Living Ice

The head of Ağrı Dağı is covered in living ice. Biologically, I realize this description is a poor fit, but how else can alpine ice be described? It grows, builds, shrinks, moves, melts, and calves. If activity is a measure of life, this ice is unquestionably a living thing.

I think about this as we reach the southern edge of the cap. Three or four hours of hard climbing have passed since we left High Camp. I am too tired to write in my notebook. I focus on making notes in my head. The night sky begins to lighten overhead, the dark gravel underfoot also begins to yield. It is a striking correspondence (above and below) that cannot be coincidental. Celîl calls a halt to the line. We drop, collect our breath, hunt water bottles and additional clothing. We are also told to pull out our crampons.

MZ and Tanner in the morning light.

As recently as eight months ago (March, 2012), a study of Ağrı Dağı was published in the Journal of Asian Earth Sciences. Its author, Mehmet Akif Sarıkaya of Fatih University (Istanbul), offered measures of its living ice. He detailed not just the mountain’s uniquenesses as an periglacial landscape in the Middle East (where such structures are rare), but also the relatively unstudied nature of this magnificent stratovolcano. To date, there are no fixed weather stations on Ağrı’s frosty cap.

Measurements are therefore derived from aerial photography, satellite imagery, and other regional climate collecting sources. Sarıkaya used all of these data to demonstrate change on the mountain. Since 1976, precipitation has remained steady, but temperatures have risen. The ice cap has retreated dramatically, approaching a decrease by one-third (29%). Global warming? Hmmm.

Keith, Brad, and Greg prepare for the final leg.
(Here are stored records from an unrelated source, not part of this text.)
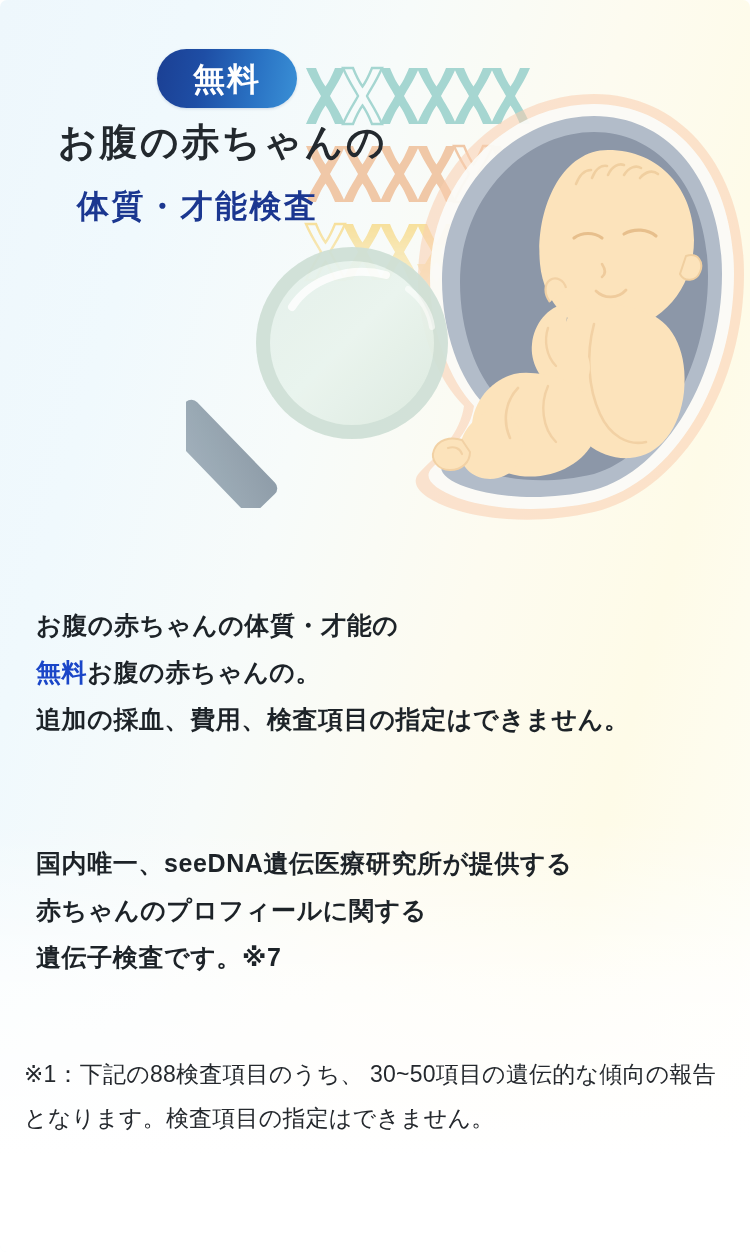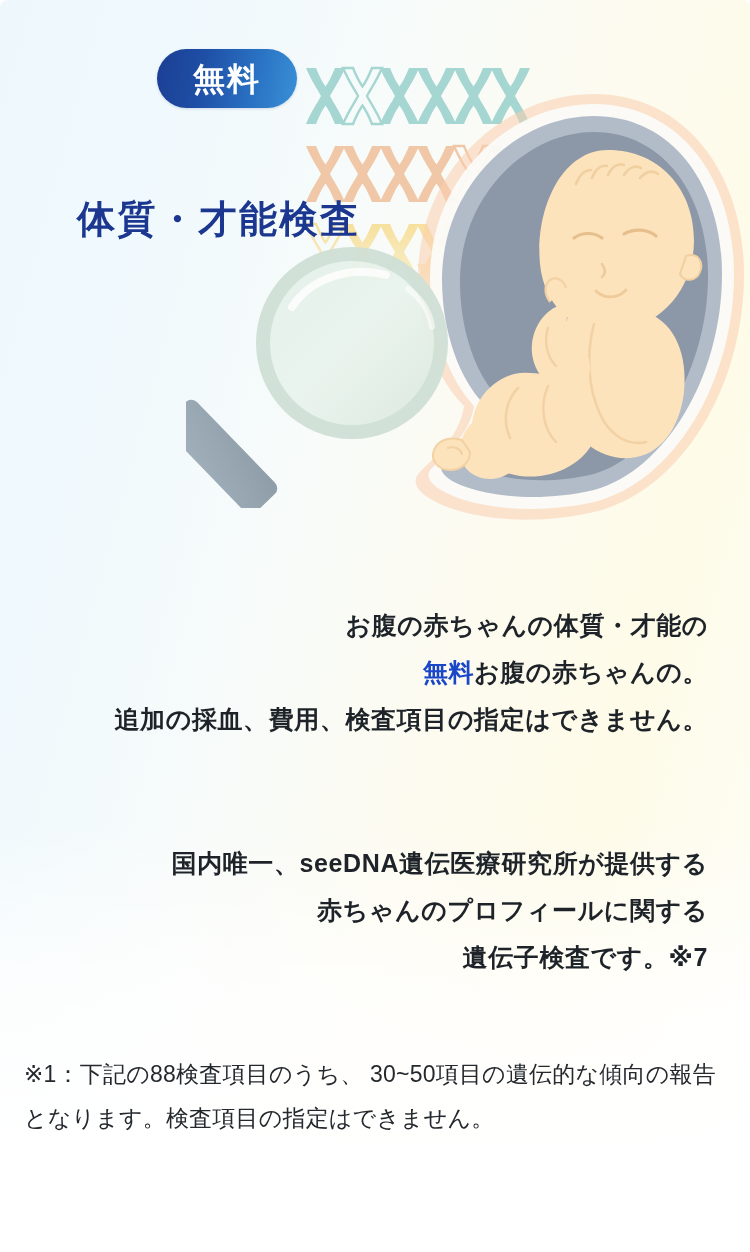"お腹の赤ちゃんの" div.hero-title { html: none -> <div>お腹の赤ちゃんの</div> }
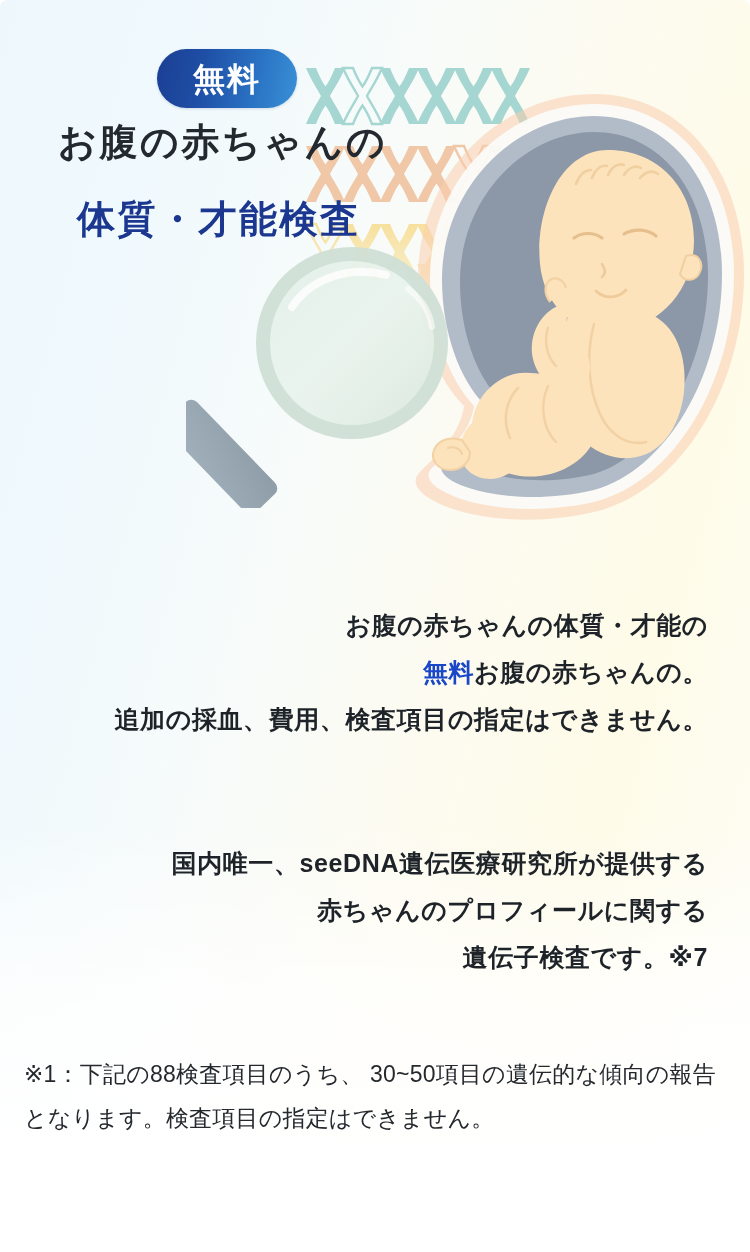"体質・才能検査" .hero-title.l2 { font-size: 38px -> 32px; top: 200px -> 190px }
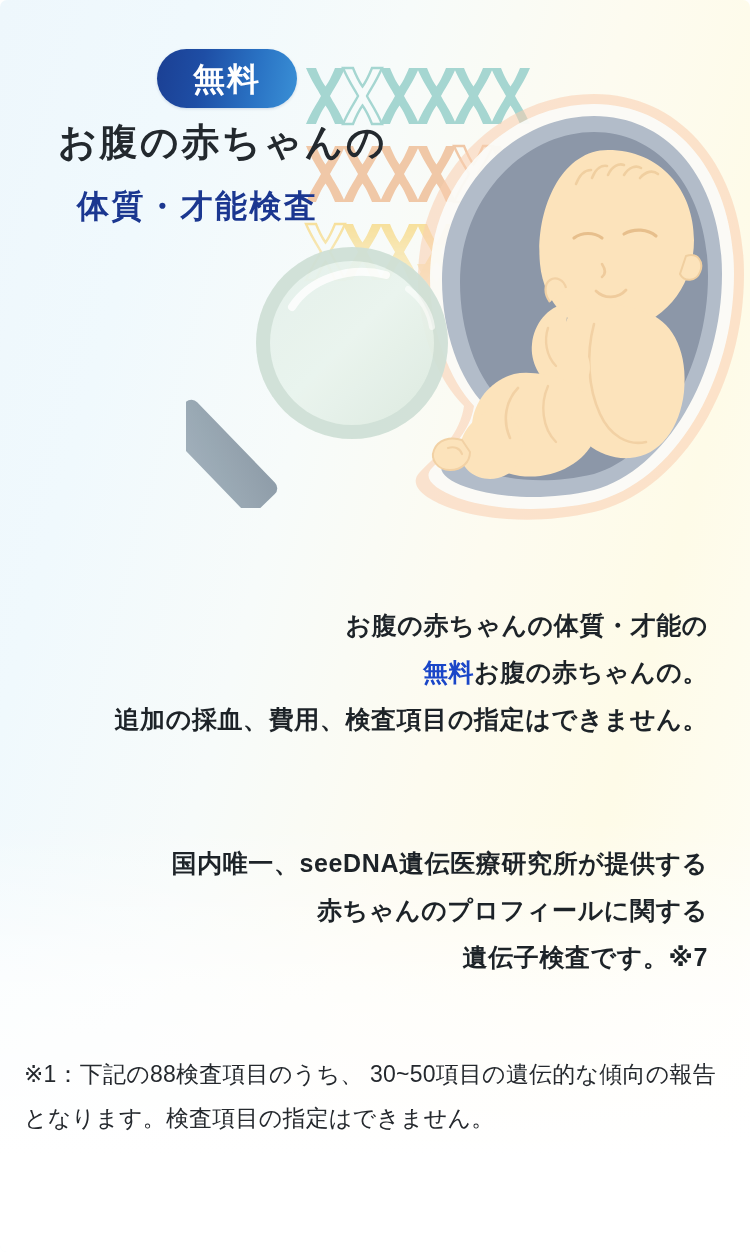"お腹の赤ちゃんの体質・才能の" .para { left: 18px -> 36px; text-align: right -> none }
This retreat is not constant on all faces of the mountain. On the north face (wickedly steep along the Ahora Gorge!) the ice edge has remained relatively unchanged. However on the southern slopes, more exposed to the sun’s rays and less topographically dramatic, the retreat is quite visible. Here we toil in 2012 and here Patterson toiled in 1967. Sarıkaya’s observations suggest that Patterson may have encountered the ice cap at an elevation between 700 to 900 feet below our own meeting. But if you think that he was the disadvantaged one, think again!

View to ice cap above Ahora Gorge. Image from http://www.noahsarksearch.com/StuplichBob/090AhoraGorgeCehennemDere.jpg

View to glaciers spilling down Ağrı’s north face. Image from http://www.noahsarksearch.com/StuplichBob/030NortheastAhoraGorge11.jpg

I can’t say for sure what Patterson experienced (or any others for that matter), but I do know that once we don our crampons and continue upslope on the ice, the effort of climbing eases considerably. The grade seems to gradually decrease on the cap. The rising sun gives us more light to navigate. This offers greater confidence. But most significantly, the scree-scramble of the gravel goes away immediately. The surface may still, at times, be steep, but the surface is smooth, windblown, and unyielding. Our crampons bite into the crust. We walk on water.

Winter precipitation accounts for the snowpack beneath our feet. According to Celîl, this pack is hundreds of feet thick in places. I can only imagine the great weight of this pack as pressure transforms it (analogous to the process that produces metaphoric rock!) into a dense and churning ice field.

Gravity is pulling the whole business downhill, but not evenly. The glacial ice is plastic, moving internally, cracking the crust on the surface. The upper reaches move faster than the base that drags along the rock face, bulldozing and pulverizing everything in its path. It is, in a way, an awkward tumble in slow motion, the top of the glacier gets ahead of the bottom.

 

 

 

 

 

 

 

Video 1: Sunrise on the southern edge of the cap. Note the satellite cone of “Little Ararat” in the distance.

As I think about all this weight and motion, I have a hard time imagining how Noah’s ark could possibly have survived such conditions. How could a hollow wooden box, older than the great pyramids of Egypt, avoid the crushing force of the ice or not be pushed off the mountain entirely and splintered into a million pieces in the downhill flow? It is beyond my comprehension.

For the moment though, I have other things to think on. The wind is picking up. The temperature is in the teens. The sun is rising and we are walking on living ice.

We are very high, so we move slowly. But we are moving. One step at a time.

 

 

 

 

 

 

 

Video 2: On the ice cap, ascending to the Western Plateau.